Feb 21 European health regulators for a second
time rejected a diet pill developed by Vivus Inc and
said the obesity treatment would not be approved there unless
the company conducts a large lengthy trial to prove its heart
safety, Vivus said on Thursday.
The drug, sold in the United States as Qsymia, was approved
by U.S. regulators last year. The U.S. Food and Drug
Administration also approved another diet pill, Belviq, sold by
Arena Pharmaceuticals Inc, making them the first new
obesity drugs approved in the United States in more than a
Qsymia, which was to be sold in Europe under the brand name
Qsiva, was initially rejected by the European Committee for
Medicinal Products for Human Use (CHMP) last October.

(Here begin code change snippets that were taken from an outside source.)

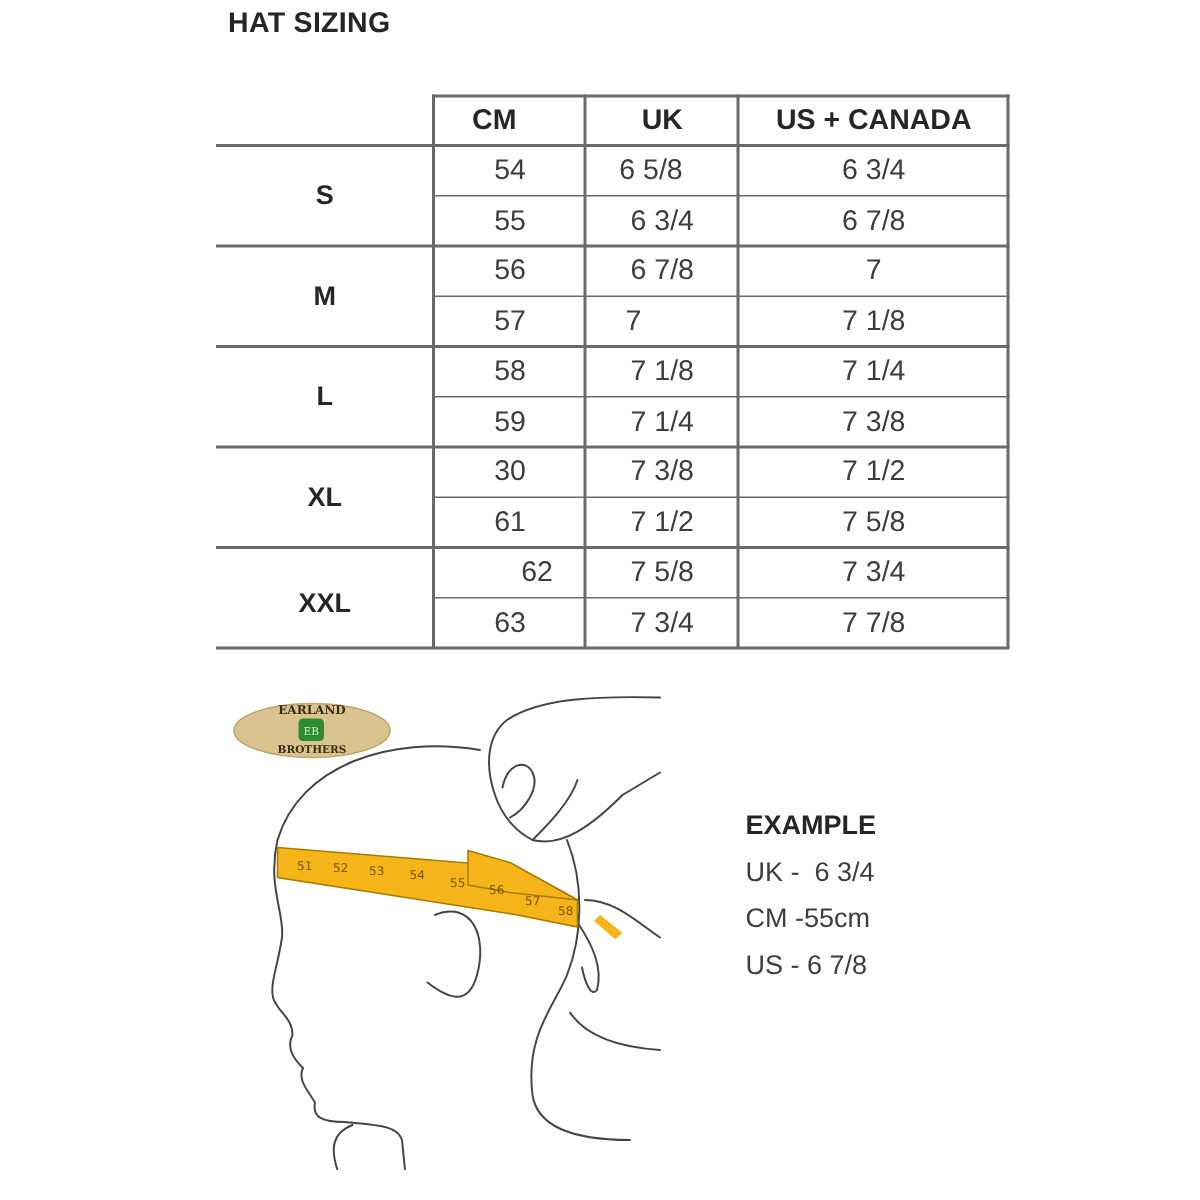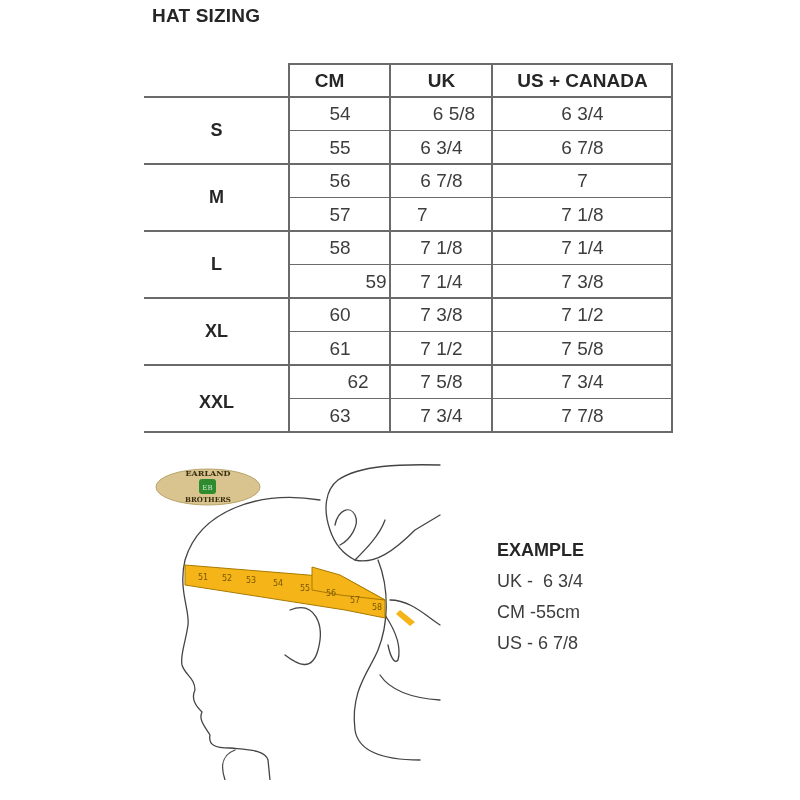--- a/index.html
+++ b/index.html
@@ -33,7 +33,7 @@
   <div class="cell size" style="left:144px;top:365px;width:145px;height:75px;">XXL</div>
 
   <div class="cell" style="left:290px;top:97px;width:100px;height:33px;">54</div>
-  <div class="cell" style="left:392px;top:97px;width:124px;height:33px;">6 5/8</div>
+  <div class="cell" style="left:372px;top:97px;width:124px;height:33px;">6 5/8</div>
   <div class="cell" style="left:493px;top:97px;width:179px;height:33px;">6 3/4</div>
   <div class="cell" style="left:290px;top:131px;width:100px;height:33px;">55</div>
   <div class="cell" style="left:391px;top:131px;width:101px;height:33px;">6 3/4</div>

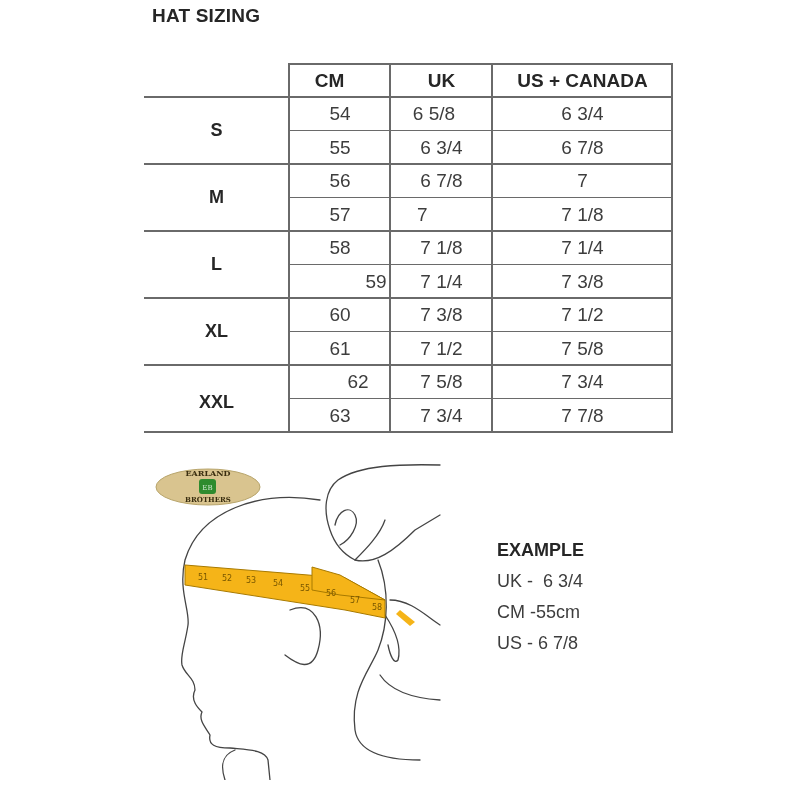--- a/index.html
+++ b/index.html
@@ -49,7 +49,7 @@
   <div class="cell" style="left:290px;top:231px;width:100px;height:33px;">58</div>
   <div class="cell" style="left:391px;top:231px;width:101px;height:33px;">7 1/8</div>
   <div class="cell" style="left:493px;top:231px;width:179px;height:33px;">7 1/4</div>
-  <div class="cell" style="left:290px;top:265px;width:100px;height:33px;padding-left:36px;">59</div>
+  <div class="cell" style="left:290px;top:265px;width:100px;height:33px;">59</div>
   <div class="cell" style="left:391px;top:265px;width:101px;height:33px;">7 1/4</div>
   <div class="cell" style="left:493px;top:265px;width:179px;height:33px;">7 3/8</div>
 

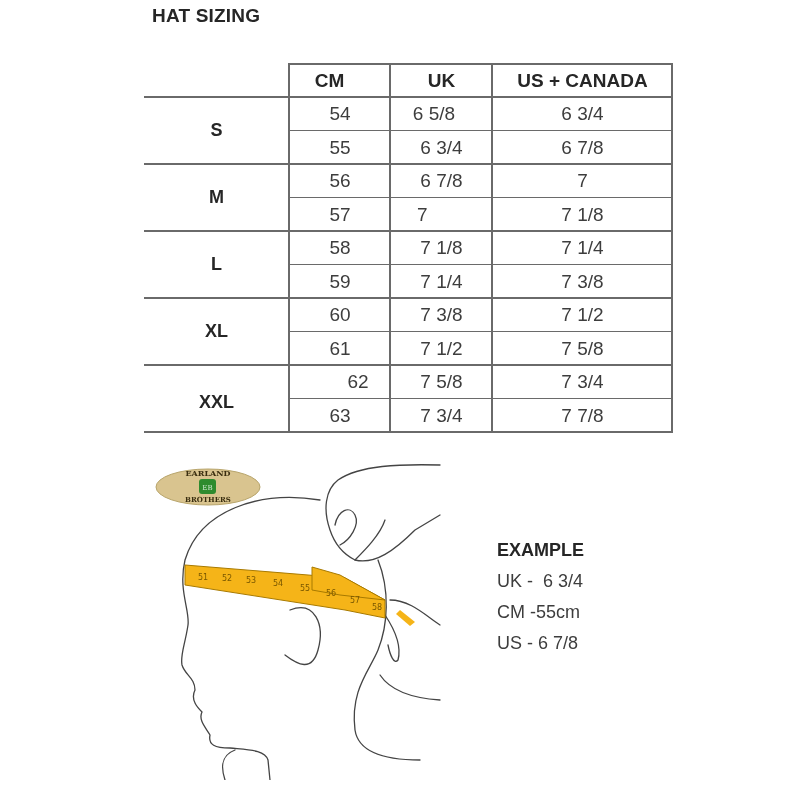--- a/index.html
+++ b/index.html
@@ -53,7 +53,7 @@
   <div class="cell" style="left:391px;top:265px;width:101px;height:33px;">7 1/4</div>
   <div class="cell" style="left:493px;top:265px;width:179px;height:33px;">7 3/8</div>
 
-  <div class="cell" style="left:290px;top:298px;width:100px;height:33px;">60</div>
+  <div class="cell" style="left:290px;top:298px;width:100px;height:33px;">30</div>
   <div class="cell" style="left:391px;top:298px;width:101px;height:33px;">7 3/8</div>
   <div class="cell" style="left:493px;top:298px;width:179px;height:33px;">7 1/2</div>
   <div class="cell" style="left:290px;top:332px;width:100px;height:33px;">61</div>

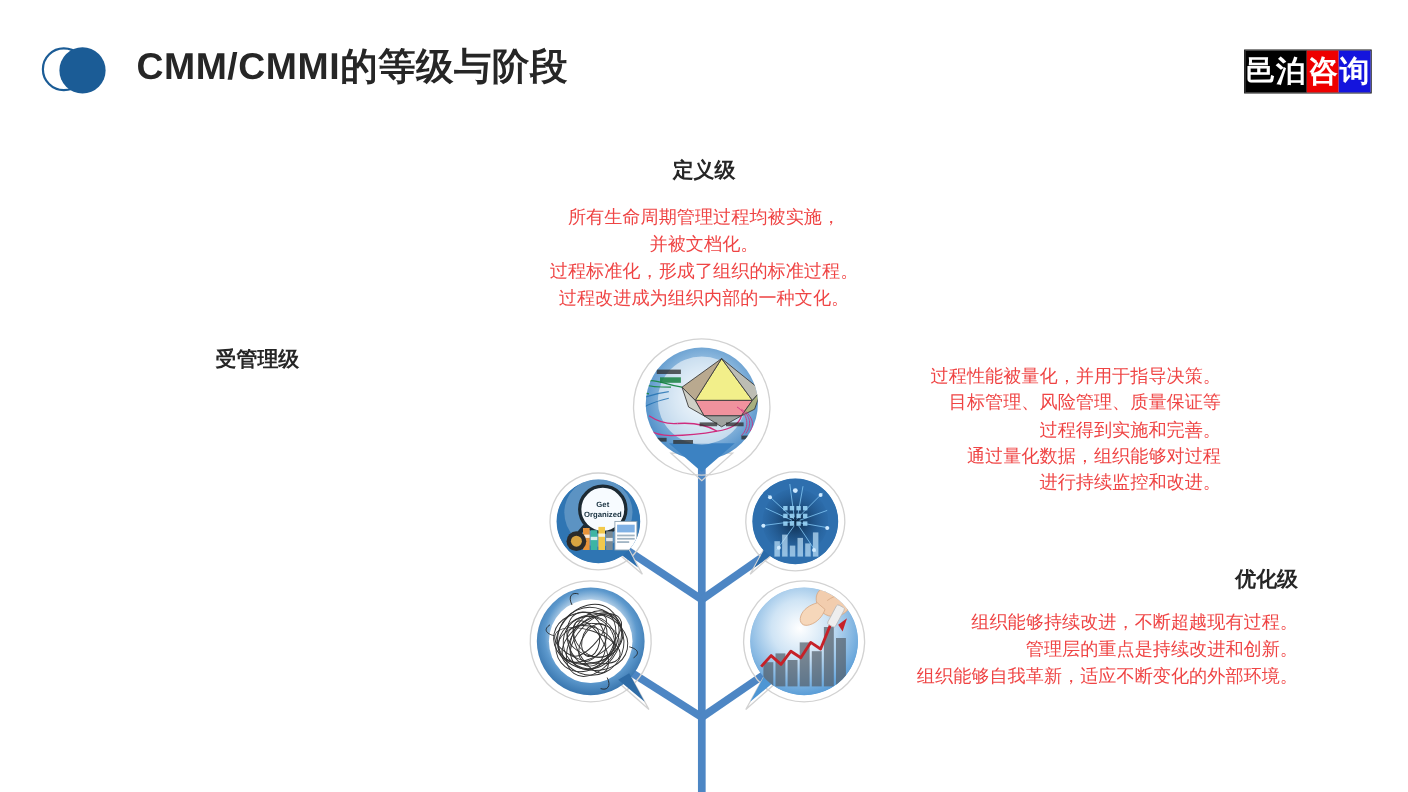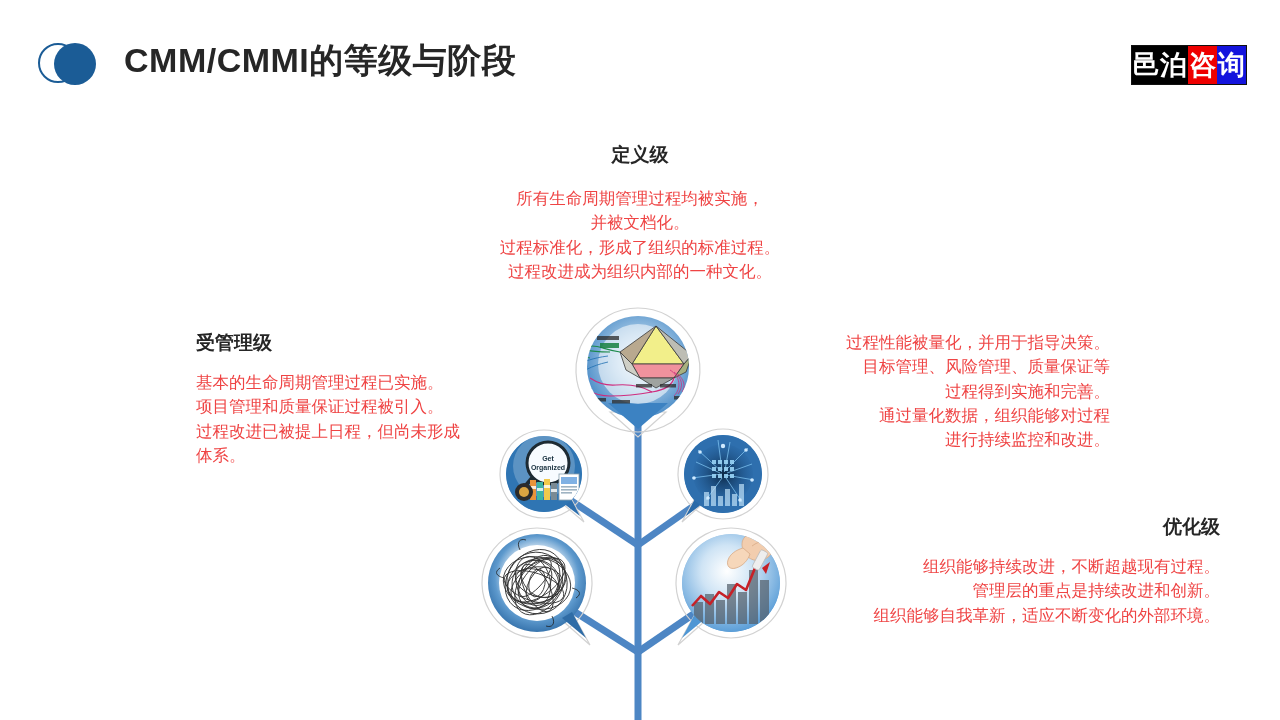--- a/index.html
+++ b/index.html
@@ -100,7 +100,7 @@
   #block-defined .block-title { margin-bottom: 18px; }
 
   #block-managed {
-    left: 196px; top: 330px; width: 300px;
+    left: 196px; top: 314px; width: 300px;
   }
   #block-quantitative {
     left: 770px; top: 330px; width: 340px;

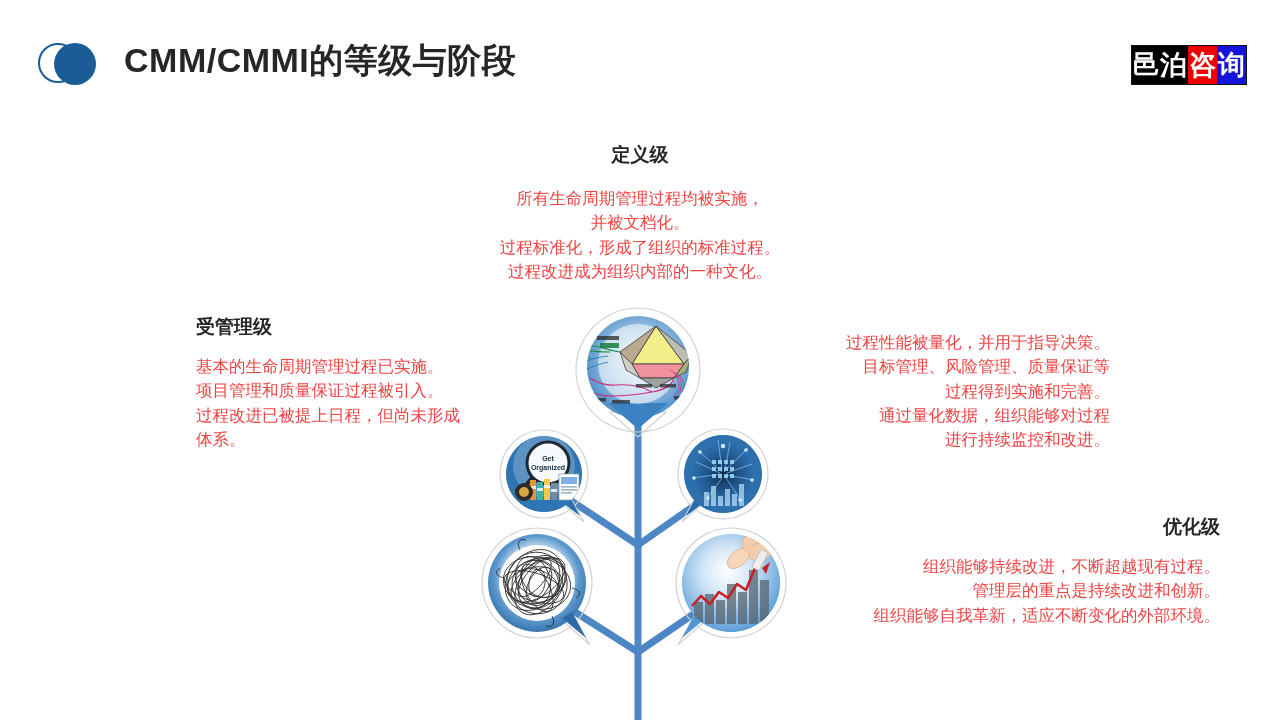--- a/index.html
+++ b/index.html
@@ -150,10 +150,6 @@
 
 <div class="block align-left" id="block-managed">
   <div class="block-title">受管理级</div>
-  <div class="block-body">基本的生命周期管理过程已实施。
-项目管理和质量保证过程被引入。
-过程改进已被提上日程，但尚未形成
-体系。</div>
 </div>
 
 <div class="block align-right" id="block-quantitative">

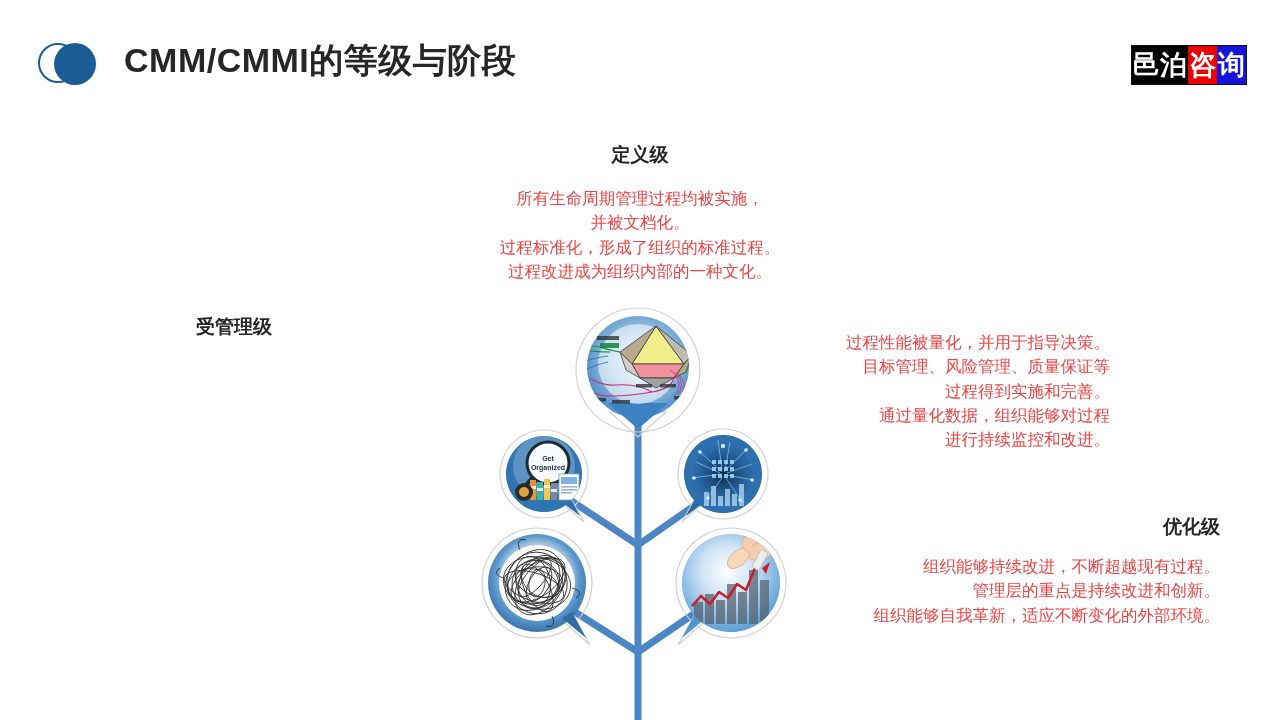--- a/index.html
+++ b/index.html
@@ -109,7 +109,7 @@
     left: 84px; top: 514px; width: 330px;
   }
   #block-optimizing {
-    left: 800px; top: 514px; width: 420px;
+    left: 760px; top: 514px; width: 420px; font-family: Liberation Serif, serif;
   }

Vivus
requested a re-examination of the decision and was turned down
again on Thursday.
"We are disappointed with the CHMP decision regarding Qsiva
and the position the Committee adopted with respect to the need
for a preapproval cardiovascular outcomes trial," Vivus
President Peter Tam said in a statement.
Another diet drug developed by Orexigen Therapeutics Inc
faces a similar hurdle in the United States after the
FDA said it would not approve its pill, which is called
Contrave, without a lengthy, expensive study to prove that it
does not increase the risk of heart attacks and strokes.
Vivus shares fell 2.4 percent to $12.57 in extended-hours
trading from their Nasdaq close at $12.88.